The second rank is headed up by Liquidnet, which has fought hard to innovate in the past two years, including via listed derivatives markets, and is preparing to absorb Neptune. It has the largest pipeline for new business with 8% of desks planning to onboard it. UBS Bond Port maintains its fifth place position, still the only successful dealer-run multi-dealer platform in the corporate bond market. Trumid now has 26% of respondents trading on its venue, up from 15% in 2024, a significant rise, and also reflective of the larger participation from US respondents this year.
Given that 48% of respondents use streamed prices from dealers as an input in pre-trade analysis, the level of trading against them (16%) is relatively low, and may reflect that some firms stream indicative pricing more than executable prices, creating a disconnect between their use as an input and their viability guiding trading. Nevertheless, that 16% is considerably higher than the proportion trading against them in 2024 (3%) which indicates at least some banks have really upped their capabilities in streamed, executable pricing.
Better execution
Trading on platforms has been transformed by the growing range of trading protocols available to buy-side desks. Although request-for-quote (RFQ) is still the most commonly used trading method, it has serious competition from other protocols.
In 2021 RFQ was the preferred method, used by 47% of respondents when on Bloomberg, 39% using MarketAxess and 46% of users on Tradeweb.
Bloomberg now has a much greater diversity of trading methods. RFQ is only preferred on Bloomberg by 28% of respondents, with bilateral trading and processed trading now used by 21% each.
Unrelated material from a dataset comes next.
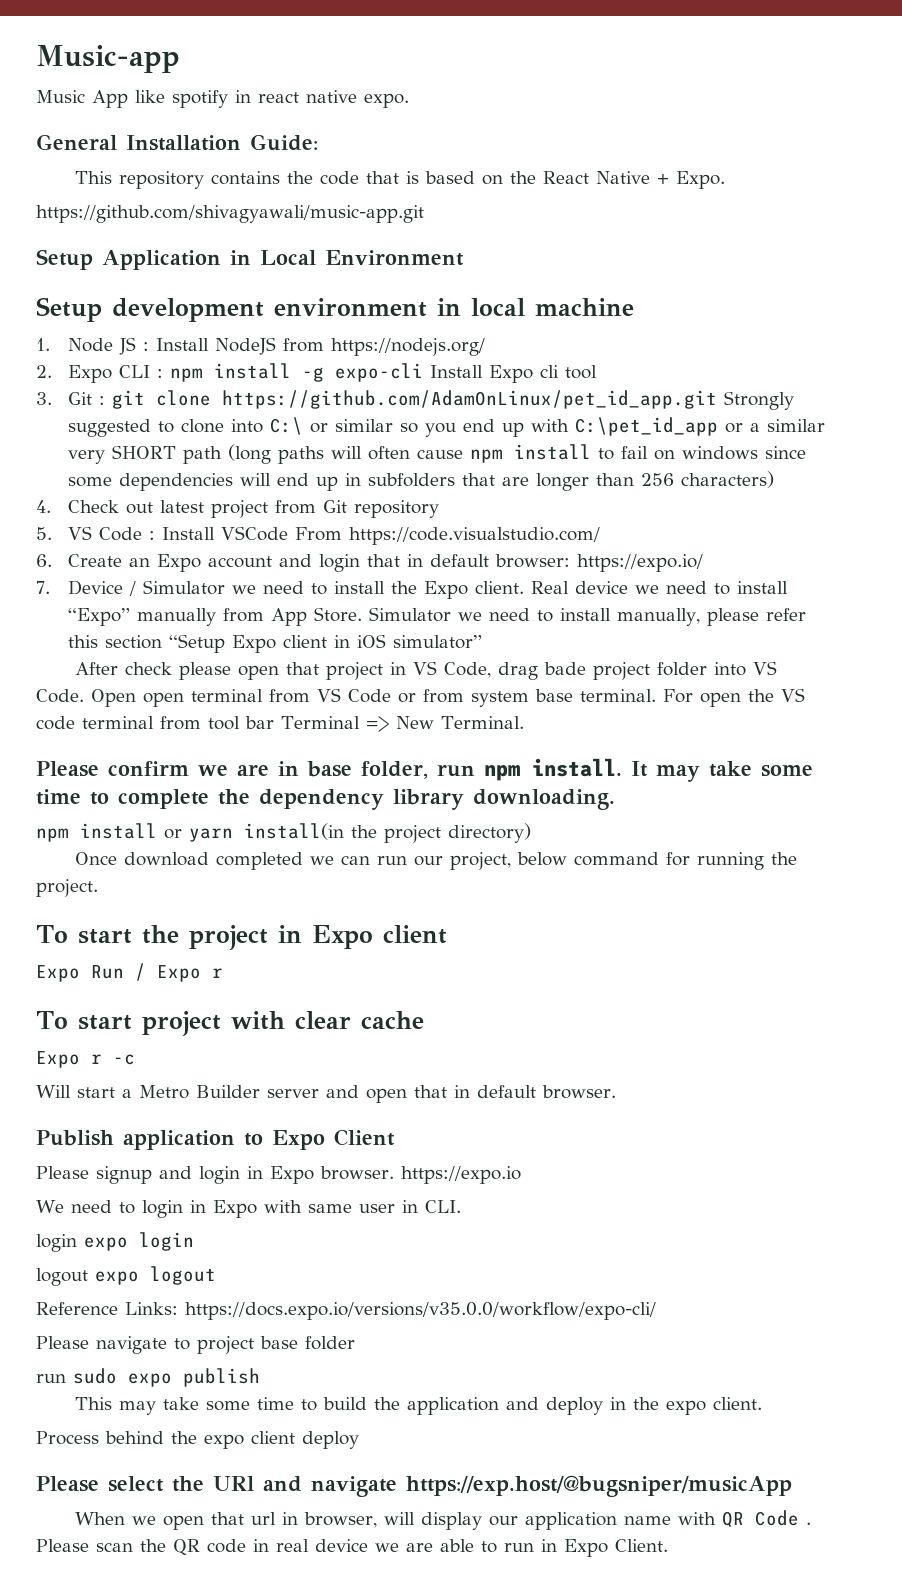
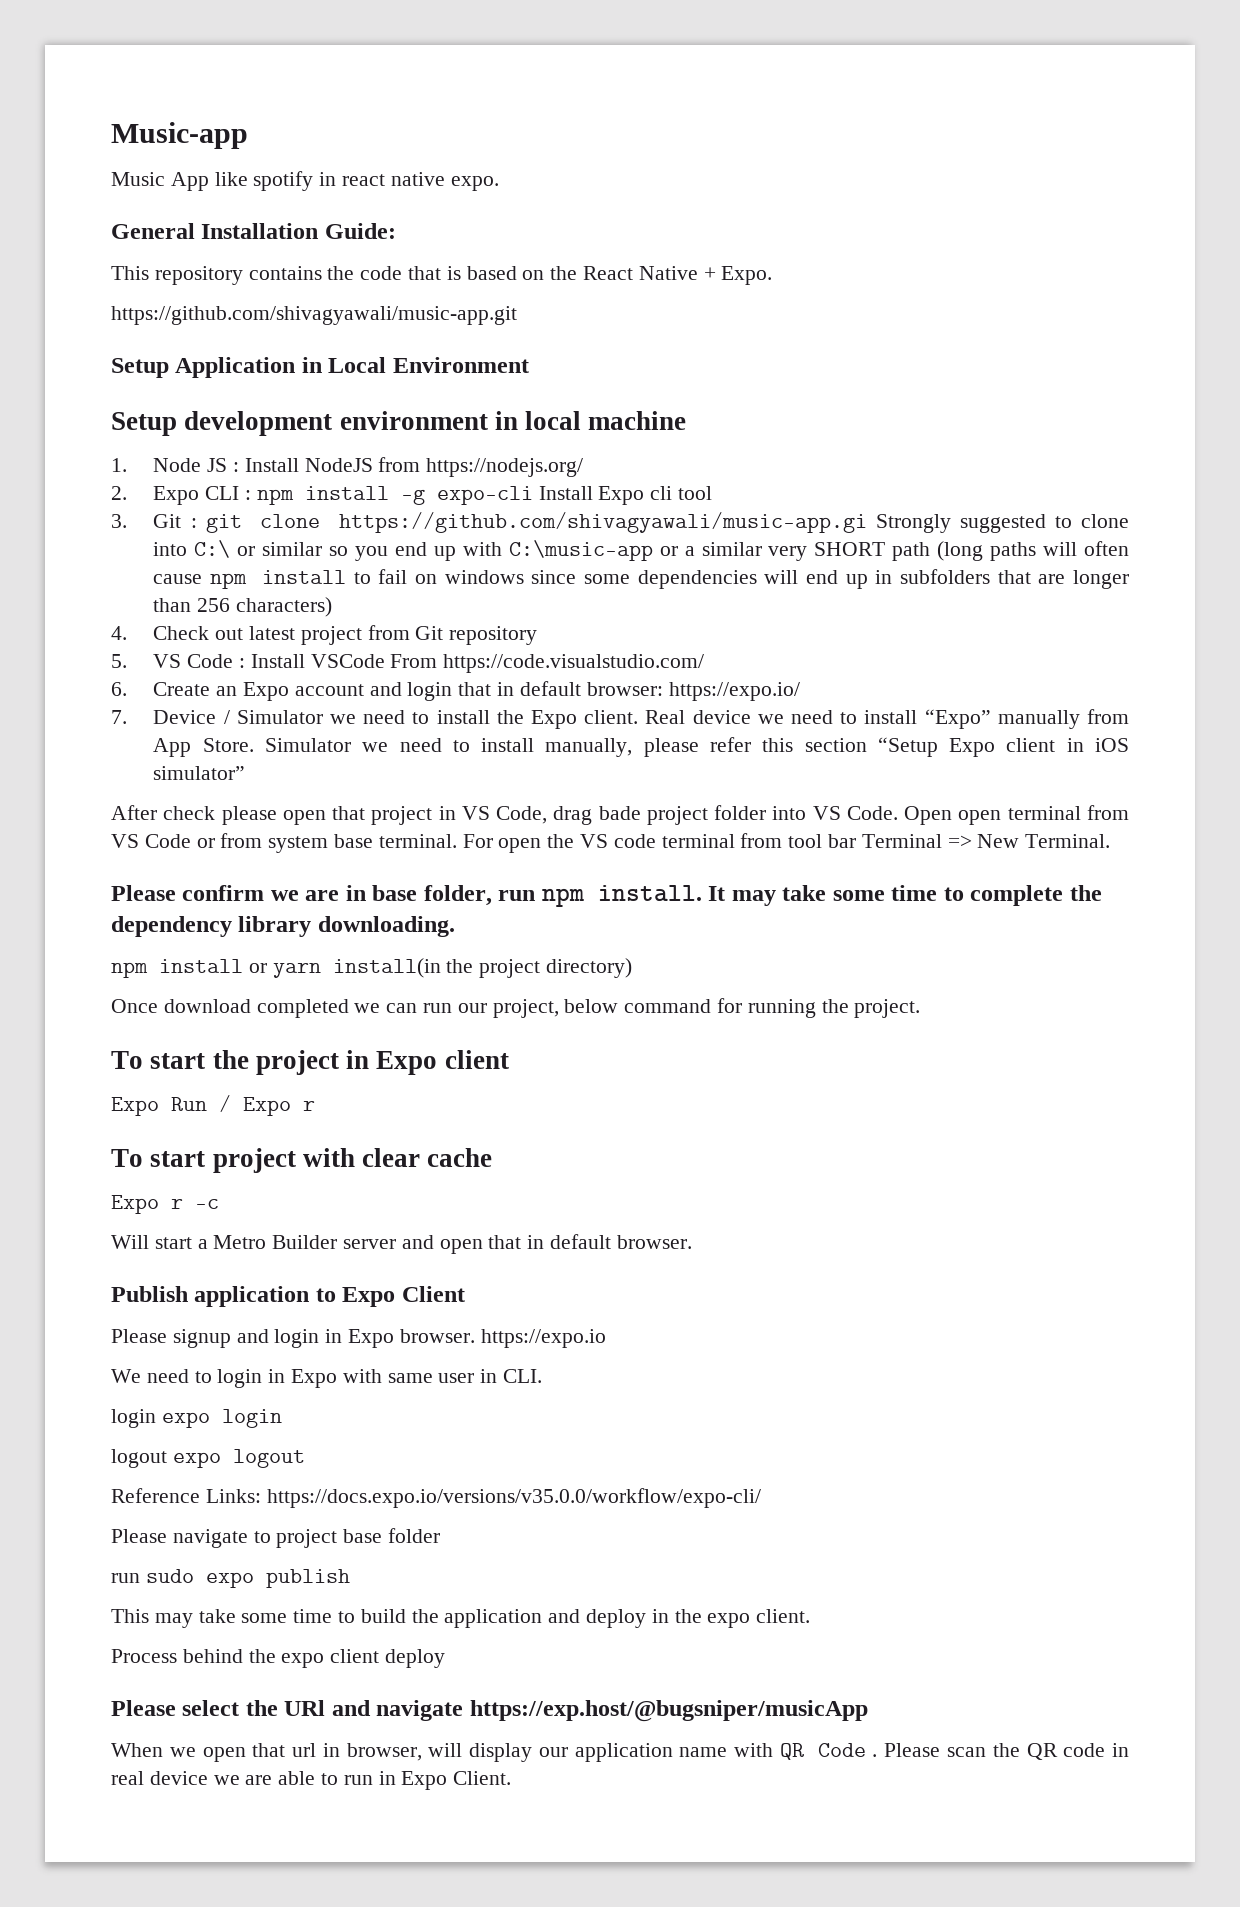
[222,390,718,409] https://github.com/AdamOnLinux/pet_id_app.git -> [338,512,867,533] https://github.com/shivagyawali/music-app.gi
[575,417,719,436] C:\pet_id_app -> [508,540,653,561] C:\music-app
MarketAxess has seen all-to-all increase in popularity to the point it nearly makes up half of trades, with 36% of all respondents preferring all-to-all on the platform against 38% preferring RFQ. Tradeweb’s greatest growth has been in portfolio trading, which is now preferred by 18% of all respondents when they use the platform, up from 2% in 2021.
Platforms that have a smaller proportion of respondents using them – such as Liquidnet, UBS Bond Port and Trumid – still show the value of innovation, each seeing interest in multiple trading protocols. The greatest growth story of these, Trumid, has seen its trading protocols expand from three to five over the last years, which may tie to its expanded use.
In assessing performance of platforms, MarketAxess is reckoned to be most effective at finding liquidity across all venues, interfaces and pre-trade data sources, followed by Bloomberg’s messaging tools, and Tradeweb.
The estimates of which groups could create additive liquidity in the market are still across dealers, electronic liquidity providers and buy-side investors, in that order. This year these are estimated to be placed in far closer in their capabilities than in previous years, giving the buy side a much more prominent role, in its own estimation.